Sunday, May 31, 2026
“What are you asking or expecting someone else to do for you that you need to be doing for yourself?”
Dr. James Hollis, a Jungian therapist and author, asks the question, “What are you asking or expecting someone else to do for you that you need to be doing for yourself?” There is a ‘child complex’ in everyone who wants others to take care of them, for example, “Daddy, make the bad person go away.” Or “Mommy, kiss it and make it well.” That magical child is alive in each of us and if we are not careful still sends us messages. Its adult messages may not be in such child like language because it uses more adult language such as, “God will heal me” which motivates me to put off seeing a physician.

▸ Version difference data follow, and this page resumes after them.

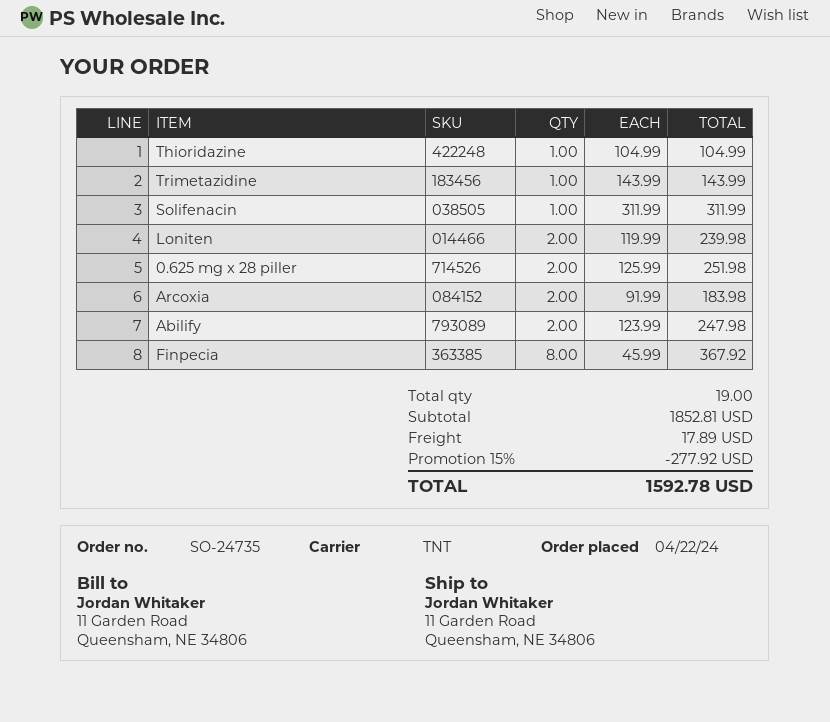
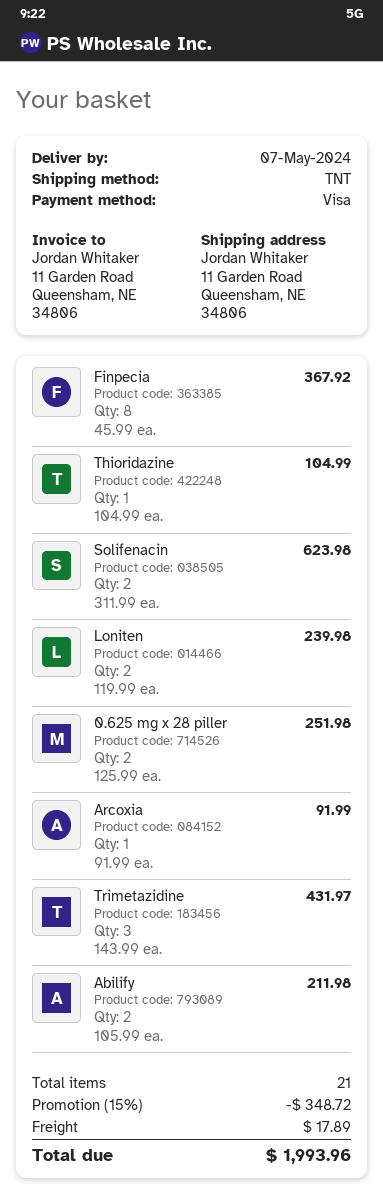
Trimetazidine: 1 x 143.99 = 143.99 -> 3 x 143.99 = 431.97
Solifenacin: 1 x 311.99 = 311.99 -> 2 x 311.99 = 623.98
Arcoxia: 2 x 91.99 = 183.98 -> 1 x 91.99 = 91.99
Abilify: 2 x 123.99 = 247.98 -> 2 x 105.99 = 211.98
total quantity: 19 -> 21
discount: 15% = 277.92 -> 15% = 348.72
total: 1592.78 -> 1993.96

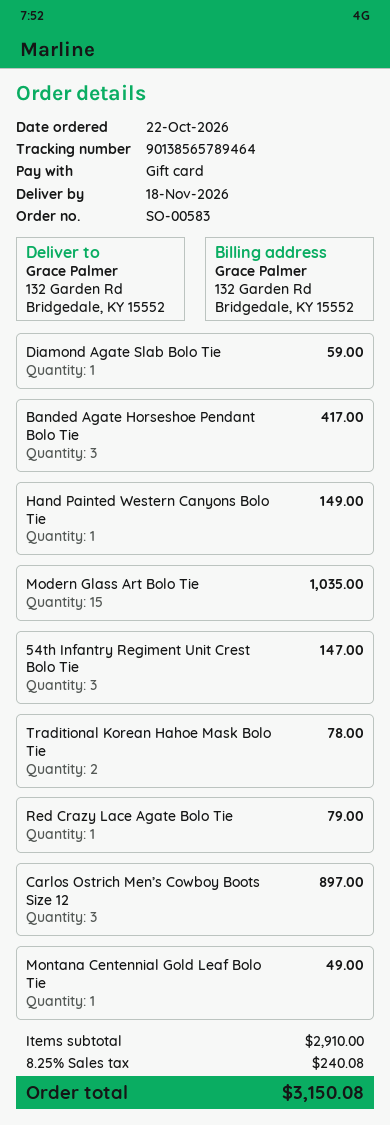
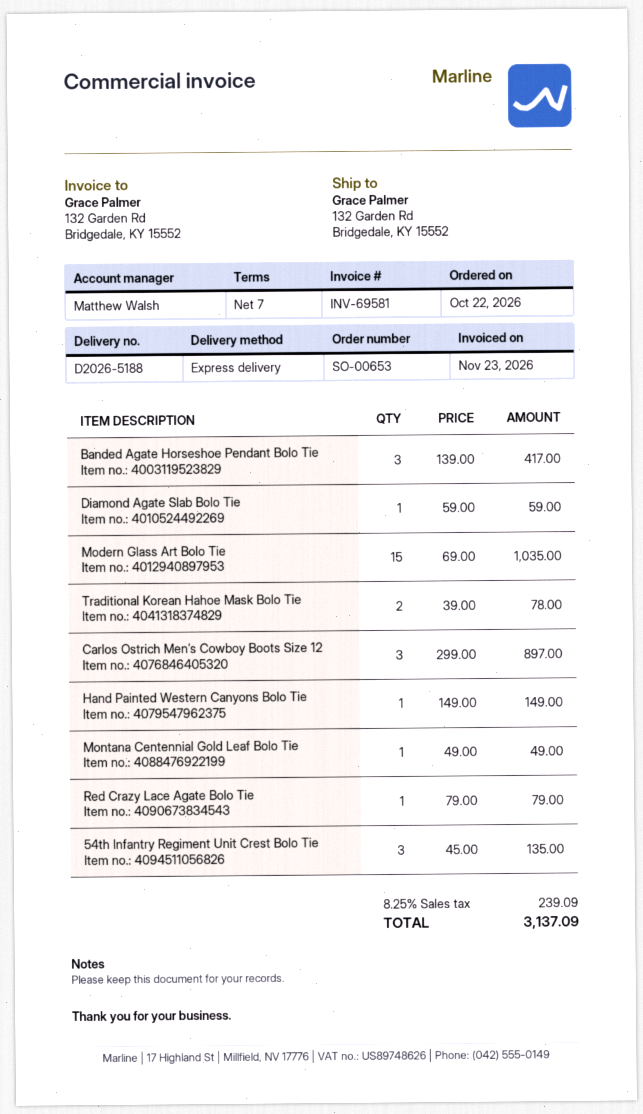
order number: SO-00583 -> SO-00653
54th Infantry Regiment Unit Crest Bolo Tie: 3 for 147.00 -> 3 for 135.00
tax: 8.25% = 240.08 -> 8.25% = 239.09
total: 3150.08 -> 3137.09

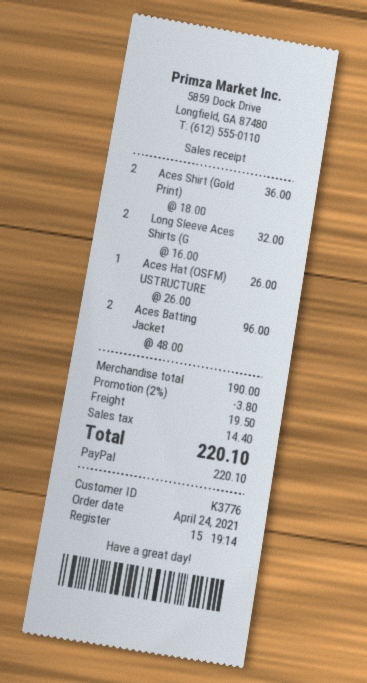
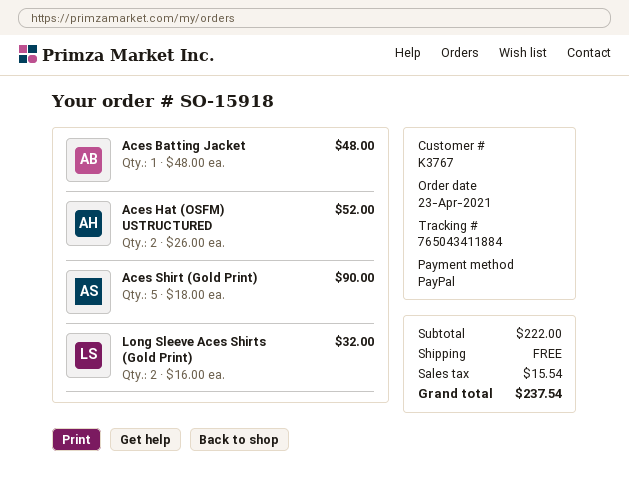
order date: 2021-04-24 -> 2021-04-23
customer number: K3776 -> K3767
Aces Shirt (Gold Print): 2 x 18.00 = 36.00 -> 5 x 18.00 = 90.00
Aces Hat (OSFM) USTRUCTURE: 1 x 26.00 = 26.00 -> 2 x 26.00 = 52.00
Aces Batting Jacket: 2 x 48.00 = 96.00 -> 1 x 48.00 = 48.00
subtotal: 190.00 -> 222.00
discount: 2% = 3.80 -> none
shipping: 19.50 -> 0.00
tax: 14.40 -> 15.54
total: 220.10 -> 237.54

Or “I don’t need to financially plan for the future because the government will take care of me when I retire.” “I want a job in which someone else makes the hard decisions.” My father would occasionally say of someone who seem to always have something wrong or at least a good excuse, “Son, I think that person makes good use of his ________.” When I sometimes ask Hollis’ question in my therapy practice, clients usually seem stunned by the question, as if they wouldn’t do that, but then upon reflection they often bring in a list, with which ‘growing up’ or reconciliation as maturing and healing may begin. “What are you asking or expecting someone else to do for you that you need to be doing for yourself?”